Errar con hache
| Jueves 25 septiembre, 2014
Al que sabe y lo dice, al que se atreve a señalar el error, a ese hay que callarlo
Errar con hache
Durante mi formación profesional me correspondió defender desde tareas inocuas hasta algunos trabajos finales de graduación, mejor conocidos como tesis.
En no pocas ocasiones, entre los evaluadores, estaba esa persona que no sabía, no entendía, pero opinaba, cuestionaba y, lo peor del caso, decidía.
El primer impulso era decirle: “primero vaya a estudiar, luego vuelva y me pregunta”; pero de haberlo hecho, jamás me habría graduado.
También he visto evaluadores incapaces de darse cuenta de que les están metiendo gato por liebre, pero mantienen la firme convicción de jamás aceptarlo.
Este mismo problema lo tenemos en el mundo laboral y hasta en el gobierno, donde el que tiene el poder de decisión no sabe y lo embarcan, o se embarca solo.
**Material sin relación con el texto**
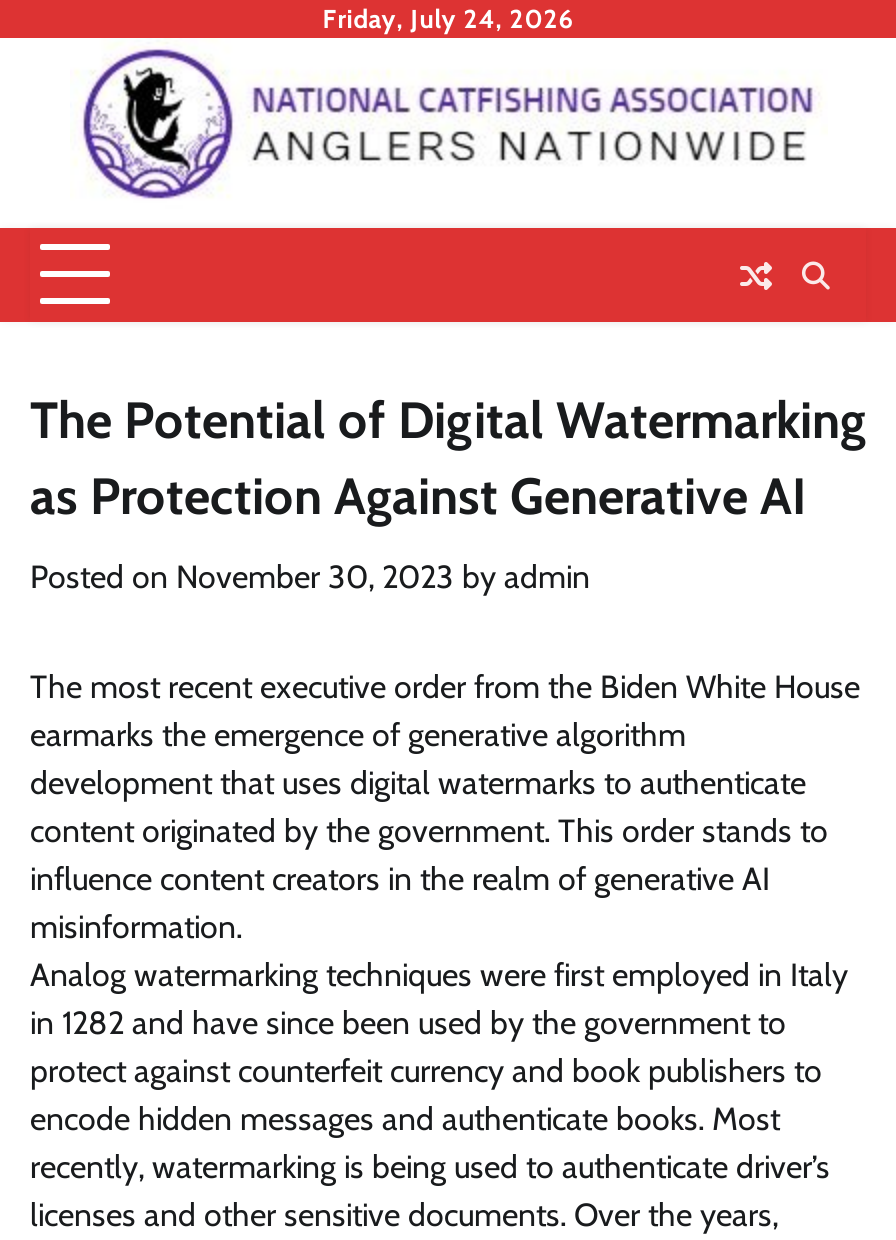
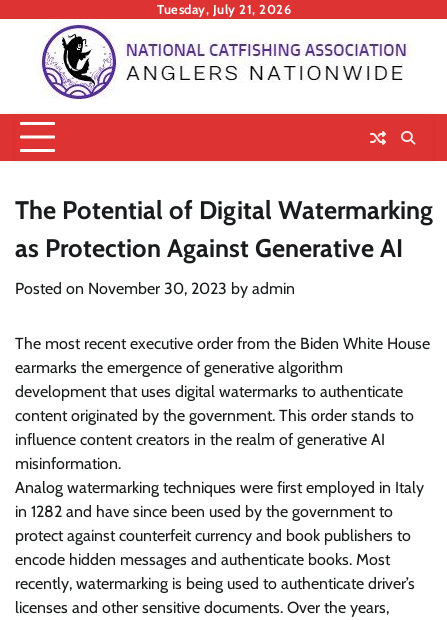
- Friday, July 24, 2026
+ Tuesday, July 21, 2026
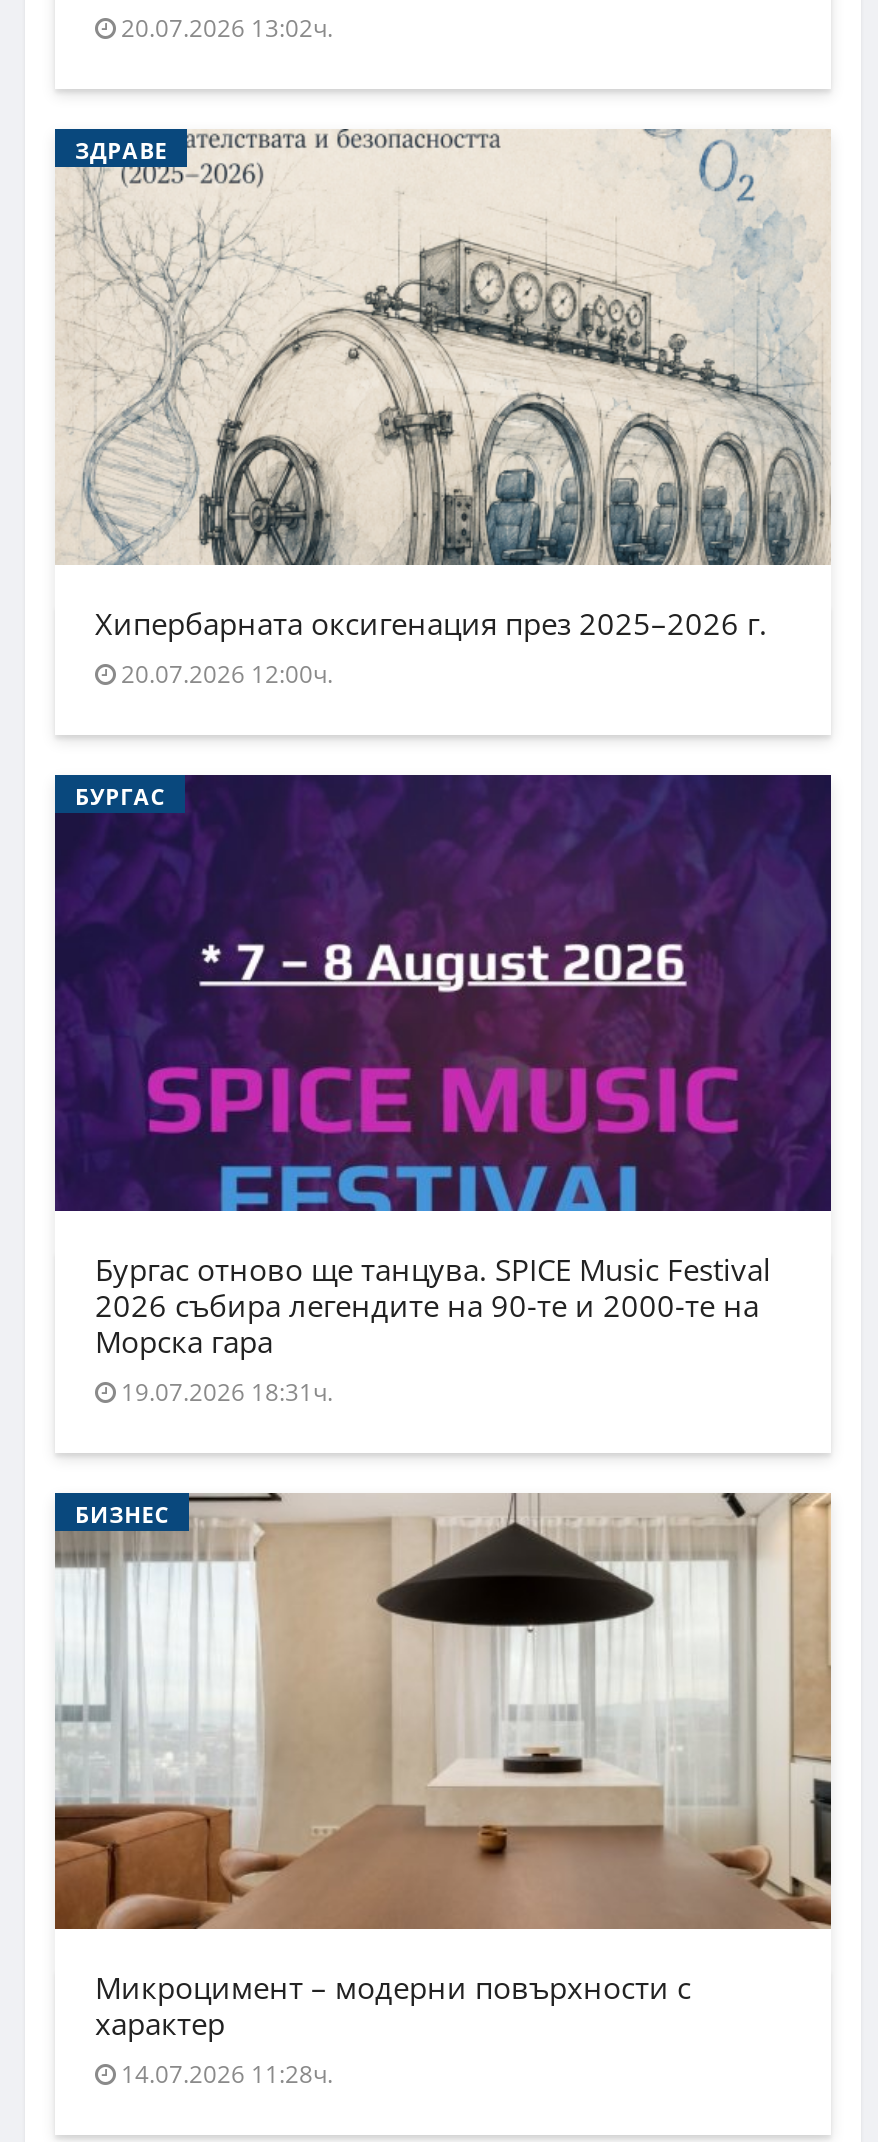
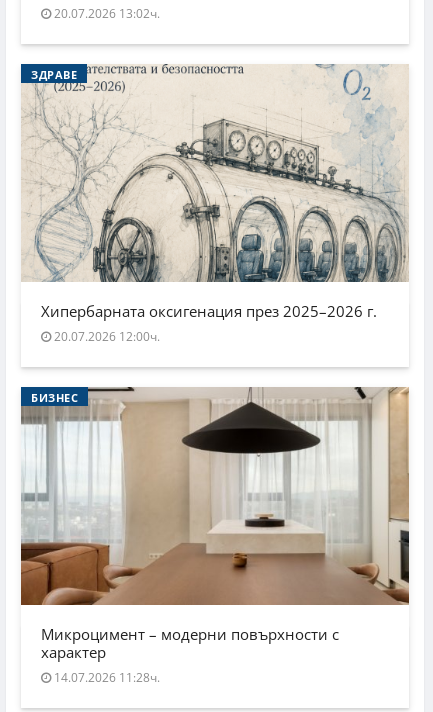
- [image]
- БУРГАС

- Бургас отново ще танцува. SPICE Music Festival
- 2026 събира легендите на 90-те и 2000-те на
- Морска гара
- 19.07.2026 18:31ч.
Mientras que los que sí sabían, no tienen más opción que morderse la lengua.
Desde juntas directivas y órganos decisorios similares, grandes jerarcas, hasta jefaturas de bajo perfil; en todos estos casos nos encontramos con personas (no todas, afortunadamente) a las que no les importan argumentos o explicaciones más allá de su entendimiento.
Están allí para mandar —y punto— y con una visión extraviada, extravían al resto.
Al que sabe y lo dice, al que se atreve a señalar el error, a ese hay que callarlo. Conocemos a muchos que saben que la decisión está errada (y a veces herrada) pero callan para evitarse problemas, o hasta la alaban, para ganar simpatías.
Del otro lado de la cancha están los que se aprovechan del que tiene poder y no sabe, tanto del que acepta su ignorancia como del que la niega.
Con cara de confiados expertos les dicen lo que es, lo que debería ser y hasta los convencen; personas que dicen saber lo que no saben para no perder oportunidades y terminan guiando a otros, con paso seguro, hacia un atolladero.
Vemos a empresas e instituciones pagar sumas millonarias a consultores, especialistas en “todología”, que entregan productos y planes de acción irrealizables o nefastos y, como no saben, terminan siguiéndolos hasta el abismo.
Al final, unos saben (normalmente sin ser escuchados) otros deciden sin saber, y otros se aprovechan de tal desorden.
Es la eterna escena del mecánico explicando cuál es la avería; en algunos casos tratando de aprovecharse del cliente, en otros donde este último asiente para no parecer tonto y en otros donde el mecánico está siendo honesto pero deciden ignorarlo.
Cuánto bien nos haría que el conductor fuera a la vez mecánico, es decir, que el que manda también sepa (aunque no ejecute), para que las decisiones fueran más razonables.
O al menos que tuviera la humildad de preguntar, encontrara voces honestas que le respondan y, lo más importante, les hiciera caso. Como dice el dicho: “el sabio duda y pregunta; el ignorante ya lo sabe todo”.